#### Directions:
Going line by line through the listing below, count each line that includes the word "repo", and reply with the count only.
═════ Input ═════
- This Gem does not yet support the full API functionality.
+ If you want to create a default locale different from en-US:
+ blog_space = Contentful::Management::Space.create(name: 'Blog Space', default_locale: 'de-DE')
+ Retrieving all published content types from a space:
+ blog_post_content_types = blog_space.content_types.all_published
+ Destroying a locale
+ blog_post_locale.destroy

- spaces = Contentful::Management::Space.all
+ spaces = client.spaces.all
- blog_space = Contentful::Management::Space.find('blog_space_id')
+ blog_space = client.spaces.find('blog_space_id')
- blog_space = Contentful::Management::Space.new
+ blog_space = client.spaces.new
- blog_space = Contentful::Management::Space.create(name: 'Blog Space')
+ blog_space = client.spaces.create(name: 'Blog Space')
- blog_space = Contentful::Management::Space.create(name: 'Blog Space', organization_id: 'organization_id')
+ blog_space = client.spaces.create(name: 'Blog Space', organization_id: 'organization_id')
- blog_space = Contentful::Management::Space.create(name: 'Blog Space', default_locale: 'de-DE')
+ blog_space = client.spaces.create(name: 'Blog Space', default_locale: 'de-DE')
═════
═════ Input ═════
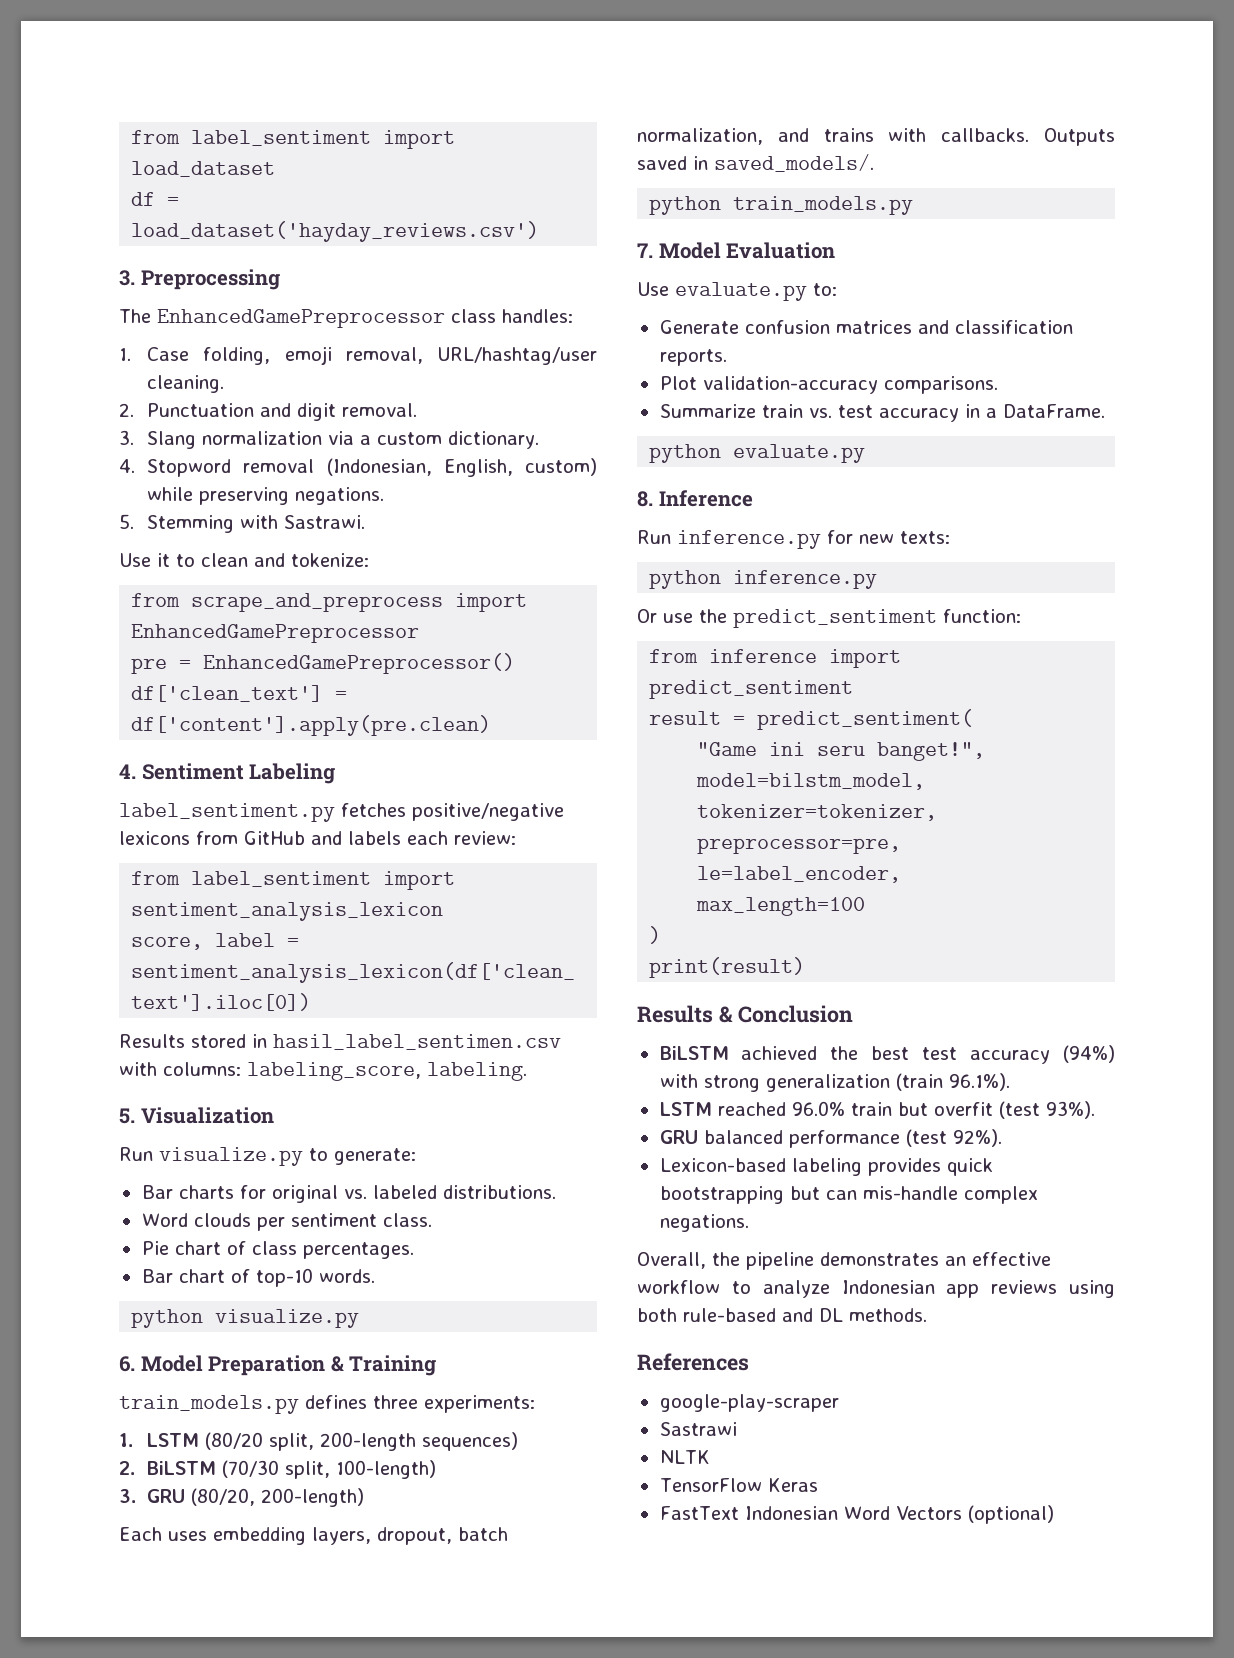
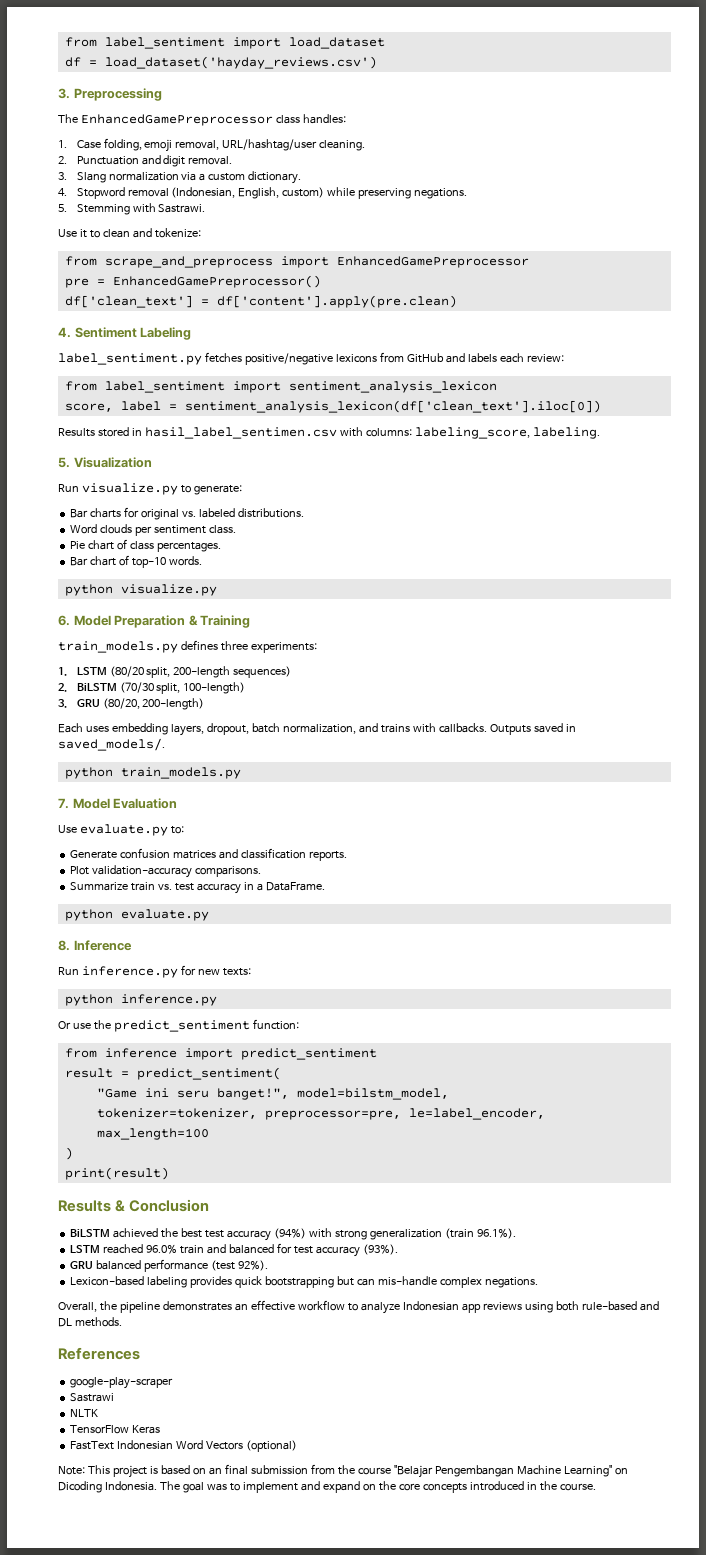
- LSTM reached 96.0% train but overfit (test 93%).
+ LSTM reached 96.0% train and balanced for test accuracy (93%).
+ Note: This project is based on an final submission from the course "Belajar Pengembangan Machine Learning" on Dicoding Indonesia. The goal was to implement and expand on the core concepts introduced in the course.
═════
═════ Input ═════
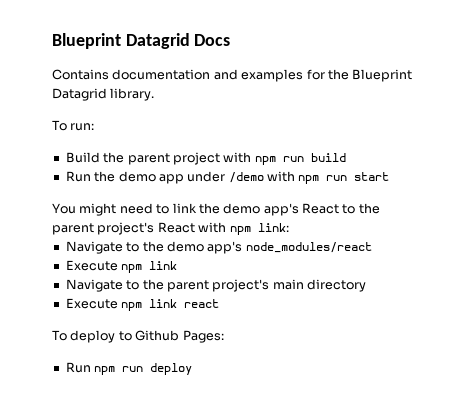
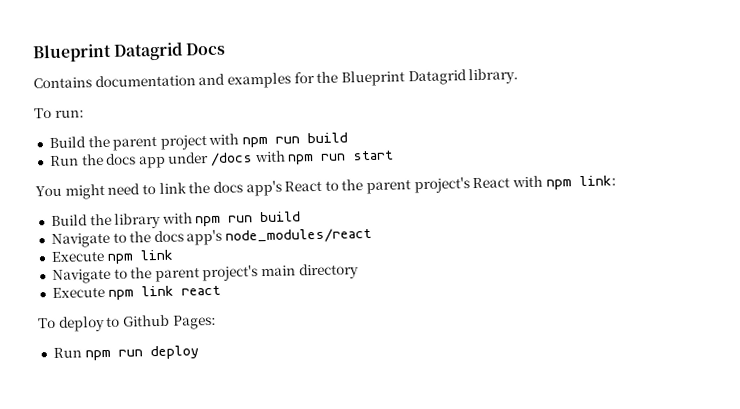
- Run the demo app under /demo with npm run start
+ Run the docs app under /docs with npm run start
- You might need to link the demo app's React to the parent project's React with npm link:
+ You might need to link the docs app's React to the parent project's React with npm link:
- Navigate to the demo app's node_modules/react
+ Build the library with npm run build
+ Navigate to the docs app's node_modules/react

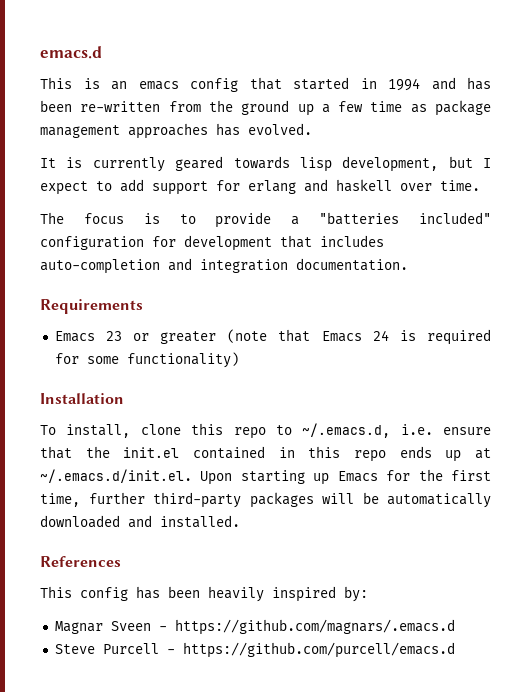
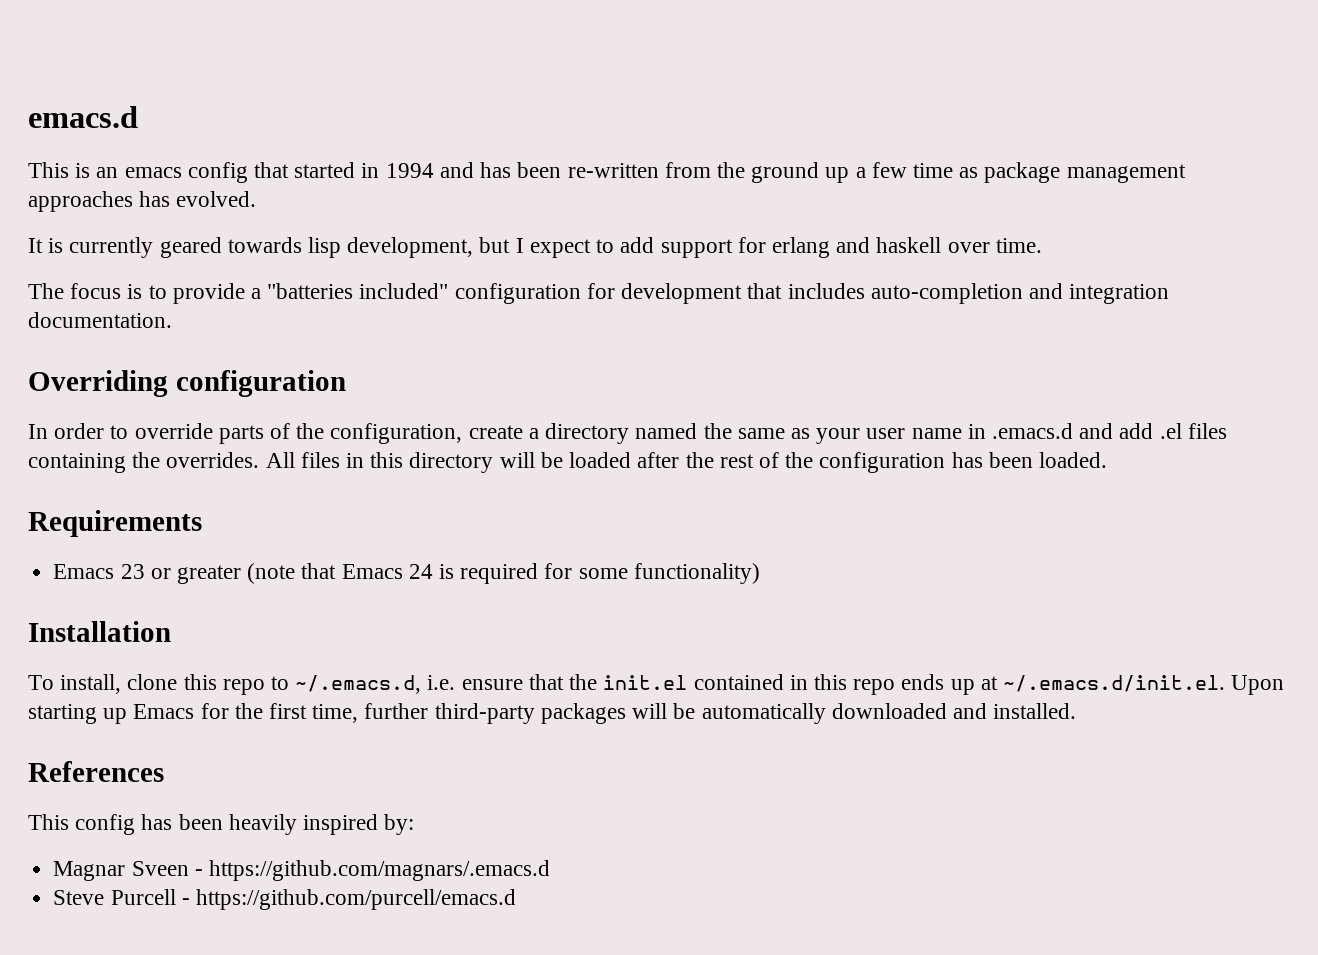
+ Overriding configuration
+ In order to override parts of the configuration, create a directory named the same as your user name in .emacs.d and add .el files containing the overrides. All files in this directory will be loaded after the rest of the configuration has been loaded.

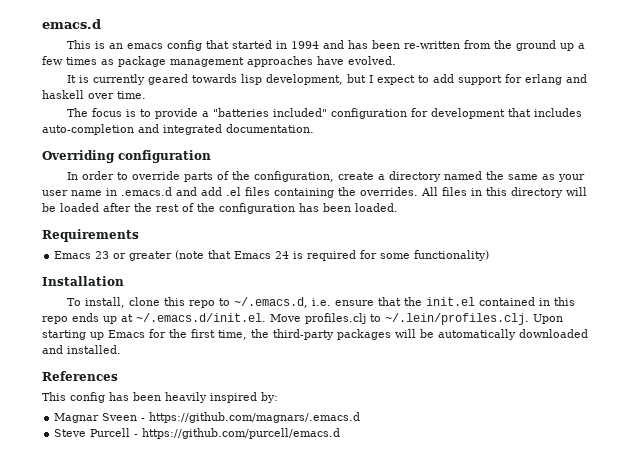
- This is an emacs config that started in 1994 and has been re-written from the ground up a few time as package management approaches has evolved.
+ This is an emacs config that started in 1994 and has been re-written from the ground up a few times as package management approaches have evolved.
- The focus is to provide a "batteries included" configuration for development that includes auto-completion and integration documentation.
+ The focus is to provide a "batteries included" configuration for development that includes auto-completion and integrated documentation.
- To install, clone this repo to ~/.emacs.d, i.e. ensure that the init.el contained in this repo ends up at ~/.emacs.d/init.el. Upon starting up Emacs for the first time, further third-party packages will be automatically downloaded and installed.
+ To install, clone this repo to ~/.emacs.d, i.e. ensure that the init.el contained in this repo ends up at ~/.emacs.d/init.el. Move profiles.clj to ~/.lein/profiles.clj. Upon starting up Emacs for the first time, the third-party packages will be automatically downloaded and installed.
═════
#### Exercise result:
2